Marvelous! Three $2.50 LED bulbs gave brighter and slightly whiter light for a total power draw of 28.5 watts. We went back to Costco and bought 24 more, plus a test pack of 65W equivalent LED ceiling floods. I spent a day on a ladder swapping out bulbs, and although the ceiling floods aren’t all done yet, we’re looking to cut our lighting power draw to 1/6 of what it would be on incandescents.

This isn’t all about money. It gets hot in Phoenix in the summer (duhh!) and the heat that you pay for when you light your bulbs you then have to pay to pump out of your house with the AC. Ok, so maybe it is all about money. In some respects, LED bulbs are a twofer.

Now, there’s a downside. Both CFL and LED bulbs require power at entirely different voltages than incandescent lamps. Every bulb has a little power supply in it, and to keep the power supply circuitry small, the supply uses a technology that generates a lot of RF noise. If the whole house is running LED bulbs, I’m guessing that my IC736 will deliver audio that sounds like the center of a raging thunderstorm, only 24/7. I don’t have my shack wired up yet, but it’ll be interesting to see what happens when I run a temporary longwire out to the pool shed later this year.

Now, it won’t happen this year and perhaps not next year, but the 5-year plan includes a new building in the NW corner of our 5/8 acre lot to house my workshop and radio shack. (I’m using the small garage for now, and although I was clever and got everything in, it’s…cramped.) I’m sure I’ll hear our LED bulb symphony (and perhaps the neighbors’) but if I don’t use LEDs or CFLs in the shack, things may be a lot better.

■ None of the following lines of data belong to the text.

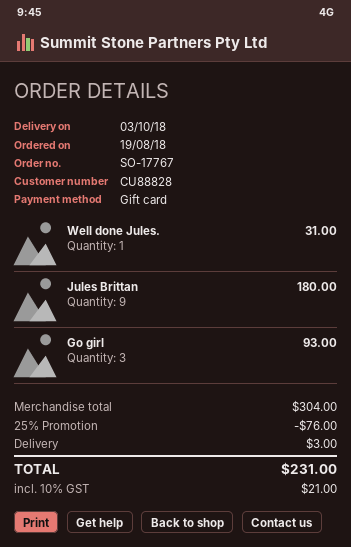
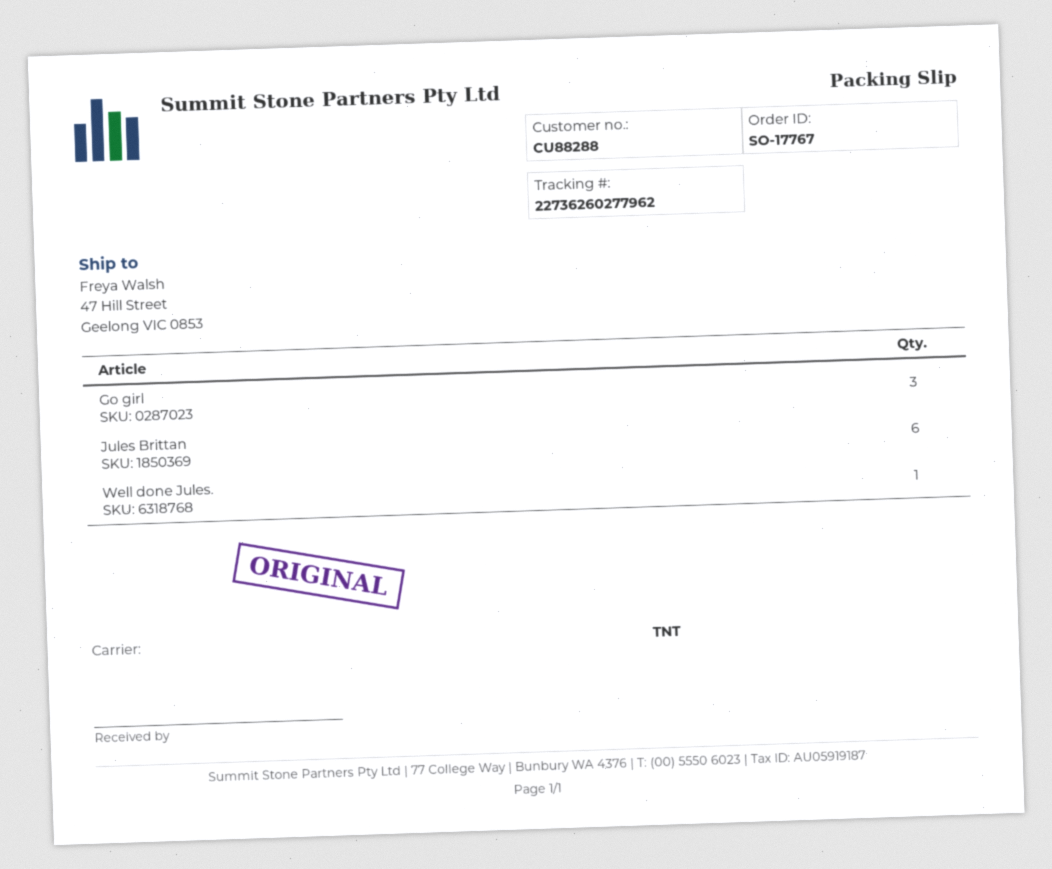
customer number: CU88828 -> CU88288
Jules Brittan: 9 -> 6

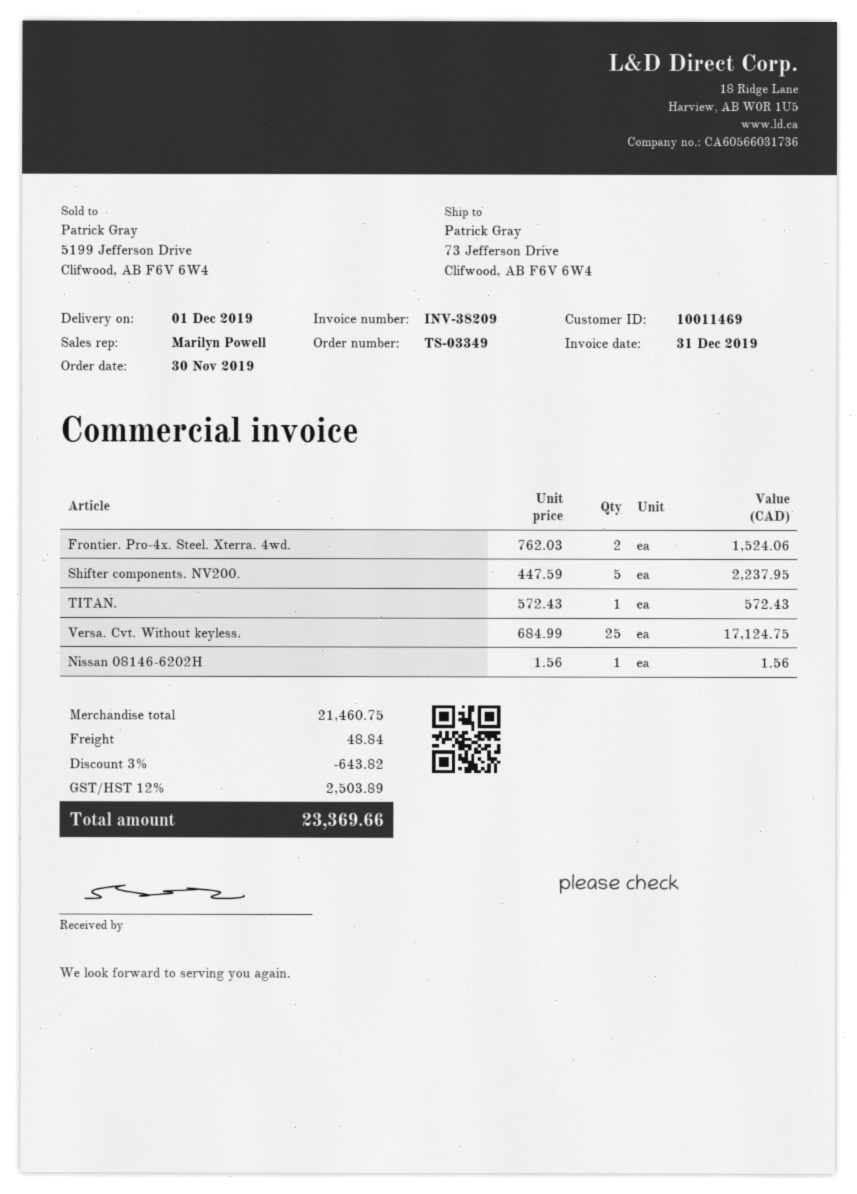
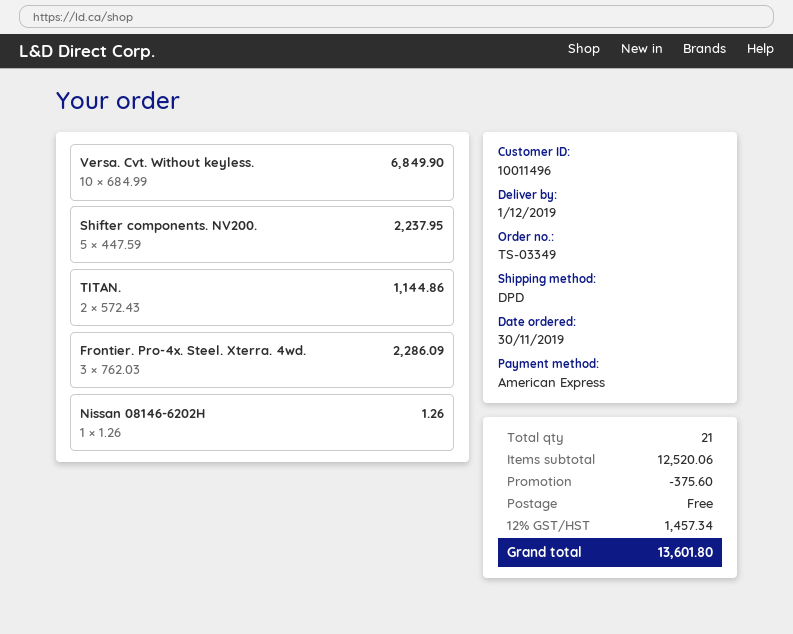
customer number: 10011469 -> 10011496
Frontier. Pro-4x. Steel. Xterra. 4wd.: 2 x 762.03 = 1524.06 -> 3 x 762.03 = 2286.09
TITAN.: 1 x 572.43 = 572.43 -> 2 x 572.43 = 1144.86
Versa. Cvt. Without keyless.: 25 x 684.99 = 17124.75 -> 10 x 684.99 = 6849.90
Nissan 08146-6202H: 1 x 1.56 = 1.56 -> 1 x 1.26 = 1.26
subtotal: 21460.75 -> 12520.06
discount: 643.82 -> 375.60
shipping: 48.84 -> 0.00
tax: 12% = 2503.89 -> 12% = 1457.34
total: 23369.66 -> 13601.80

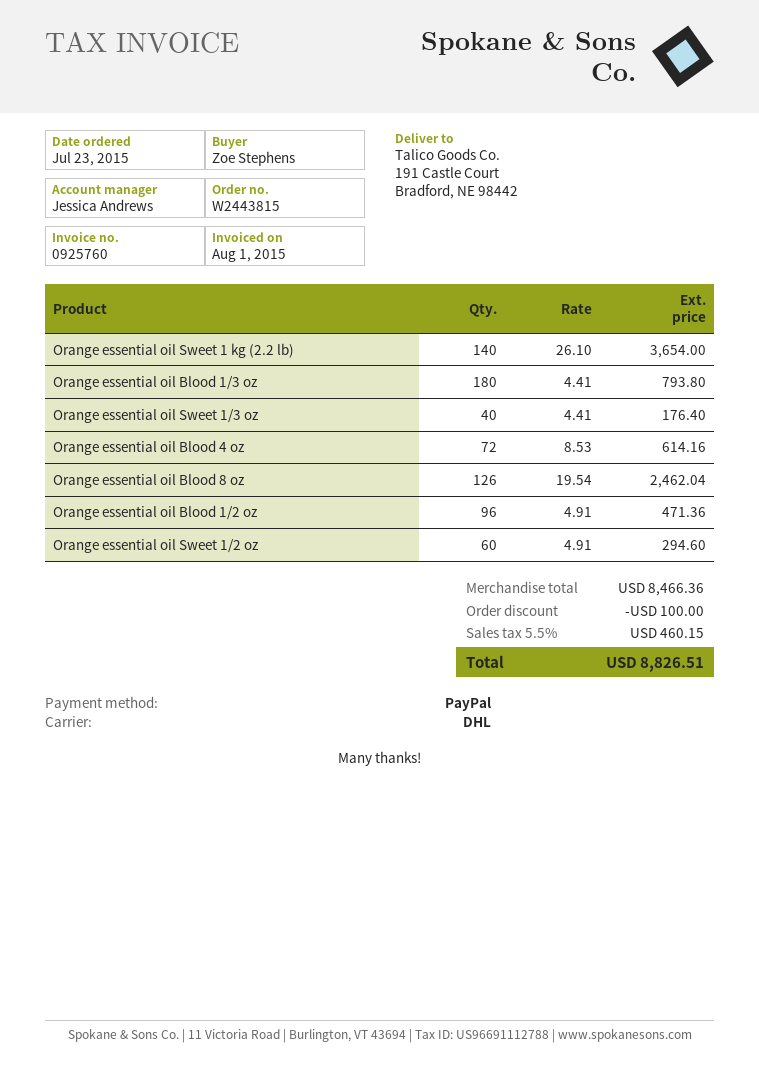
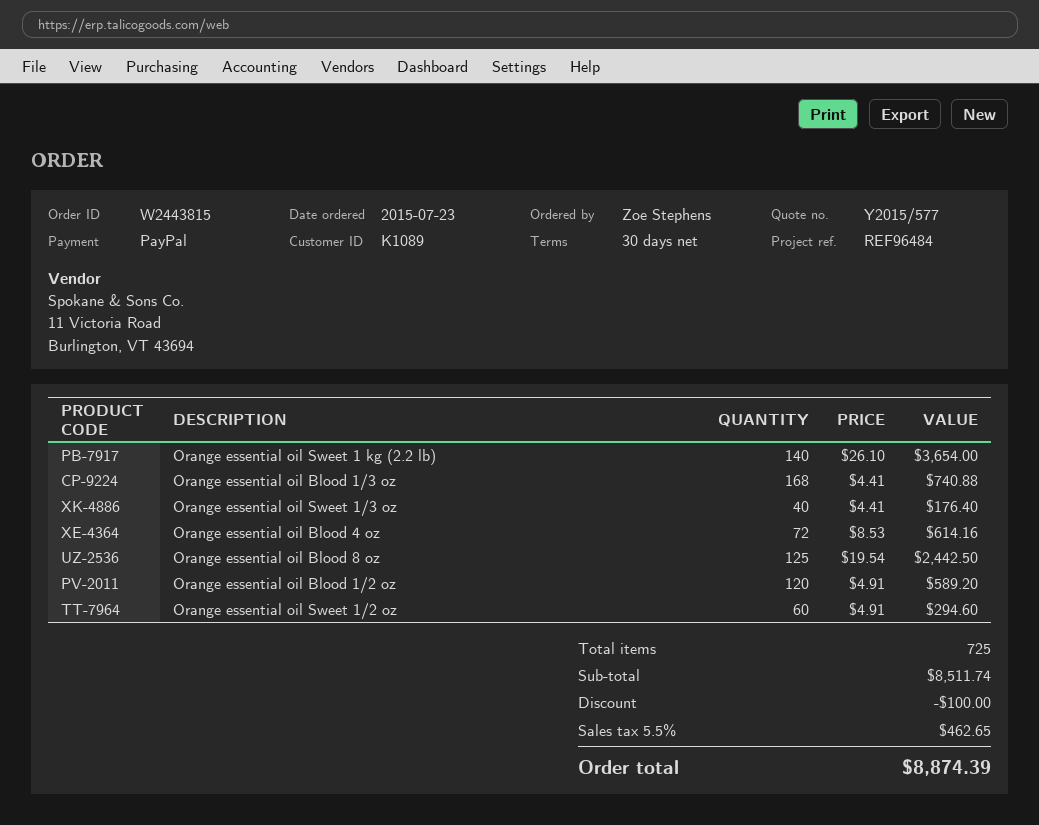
Orange essential oil Blood 1/3 oz: 180 x 4.41 = 793.80 -> 168 x 4.41 = 740.88
Orange essential oil Blood 8 oz: 126 x 19.54 = 2462.04 -> 125 x 19.54 = 2442.50
Orange essential oil Blood 1/2 oz: 96 x 4.91 = 471.36 -> 120 x 4.91 = 589.20
subtotal: 8466.36 -> 8511.74
tax: 5.5% = 460.15 -> 5.5% = 462.65
total: 8826.51 -> 8874.39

So…what are the chances of opening up the bulbs, pulling out or bypassing the power supplies, and running them at the LEDs’ native voltage? This isn’t an idea original with me, and in fact one chap has a very nice article up on Instructables. The 40W bulb he dissected delivers 30VDC to its LED array, and he had to do some major surgery to rewire the array to take 12VDC instead. My approach would be to figure out what DC voltage a given type of bulb generates for its LEDs, and then build a high-current passive (i.e., non-switching) power supply to deliver exactly that voltage to all the modded bulbs in the building. (Note that there’s nothing magical or standard about his 30V figure. That’s just what the maufacturer happened to use in that particular model of bulb.) This would require running a separate 30VDC (or whatever) power network inside the workshop building, but since it’s going to be a custom building, I can do that.

We’re not nearly done with the house and landscaping here yet, and I won’t have a great deal of loose time until the summer. (We still have work to do on our Colorado house before we sell it.) I’ll start a research binder on LED bulbs in the meantime, and maybe allow myself a few hours at some point to pull a cheap bulb apart to see what its LEDs are eating. If any of you have played around with LED bulb internals, (or have come across any pertinent links) by all means share in the comments. I have a hunch that a lot of very clever guys are pondering this problem right now, and I’m looking forward to hacking the hardware myself. I haven’t done much building in the last couple of years for various reasons, and damn, I miss it!